I love Laurie Colwin. I suppose it’s more accurate to say that I love her books, but she is one of those authors whom you feel you know through her books, especially as she wrote several books of food essays as well as five novels and two books of short stories. Unhappily, she died in 1992 when she was only in her early forties, and the tributes written by her readers (you can find them on the web) show how greatly she is missed.

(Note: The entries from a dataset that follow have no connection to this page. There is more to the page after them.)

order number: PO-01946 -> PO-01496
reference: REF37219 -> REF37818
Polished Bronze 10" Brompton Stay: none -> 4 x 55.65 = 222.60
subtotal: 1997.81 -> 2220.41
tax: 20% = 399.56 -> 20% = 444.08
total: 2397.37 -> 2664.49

Happy All the Time begins like this:

“Guido Morris and Vincent Cardworthy were third cousins. No one remembered which Morris had married which Cardworthy, and no one cared except at large family gatherings when this topic was introduced and subjected to the benign opinions of all. Vincent and Guido had been friends since babyhood. They had been strolled together in the same pram and as boys were often brought together, either at the Cardworthy house in Petrie, Connecticut, or at the Morris’s in Boston to play marbles, climb trees, and set off cherry bombs in trash cans and mailboxes. As teenagers, they drank beer in hiding and practiced smoking Guido’s father’s cigars, which did not make them sick, but happy. As adults, they both loved a good cigar.”

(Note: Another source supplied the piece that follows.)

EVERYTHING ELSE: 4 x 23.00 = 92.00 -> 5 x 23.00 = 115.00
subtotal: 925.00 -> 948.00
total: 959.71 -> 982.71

Now in their late twenties, Guido and Vincent both find the loves of their lives in the pages of this novel, which is largely what the book is about - the unexpected complexities and delights of love. Perhaps I like these books because love is a marvel to the author and her characters - they are alternately baffled and elevated by their feelings, but they never fall into the clichés of the romance genre.

After making love to his eventual wife, Holly, for the first time, “Guido felt quite wiped out by sensation. Everything seemed uncommonly rich to him: the print on the sheets, the pattern on the quilt, Holly’s gleaming hair and earrings.” Holly herself “was an only child, an only grandchild, and she was nearly perfect. She had her own ways, Holly did. She decanted everything into glass and on her own long kitchen shelves were row upon row of jars containing soap, pencils, cookies, salt, tea, paper clips, and dried beans.”

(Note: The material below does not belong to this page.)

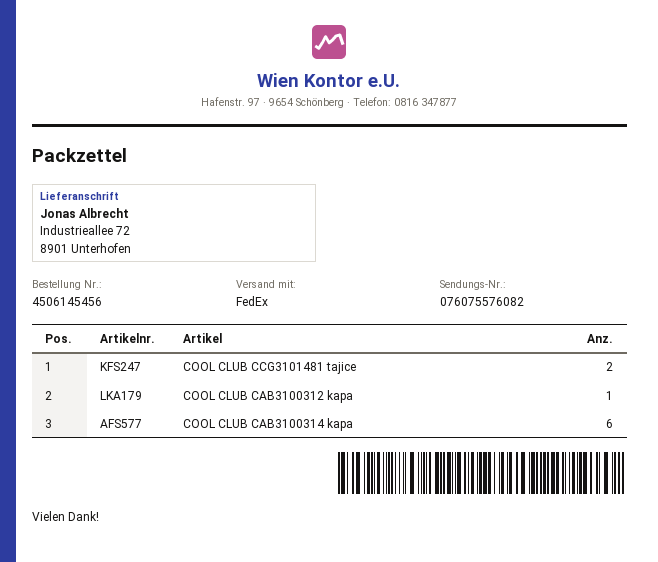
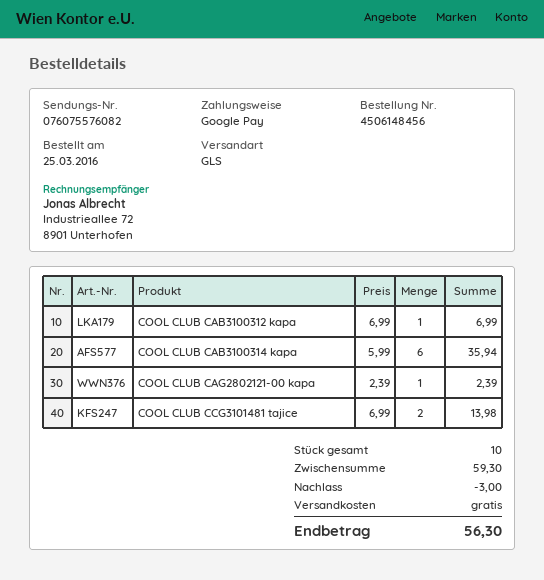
order number: 4506145456 -> 4506148456
shipping method: FedEx -> GLS
COOL CLUB CAG2802121-00 kapa: none -> 1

Vincent’s love interest is quite different. Misty Berkowitz thinks of herself as a sea urchin: prickly on the outside to hide her soft, mushy interior, but she is unable to resist Vincent. “Now, as she walked slowly back to her office, the world looked askew. Intelligence had nothing to do with this at all. The jig was up. She was in love.”

This is such an enjoyable book to read. The characters are intelligent and quirky, they have interesting and unusual jobs and witty conversations, and they still feel like real people. The author loved life and I always finish her novels - and any of her writing - feeling both intellectually stimulated and emotionally mellowed.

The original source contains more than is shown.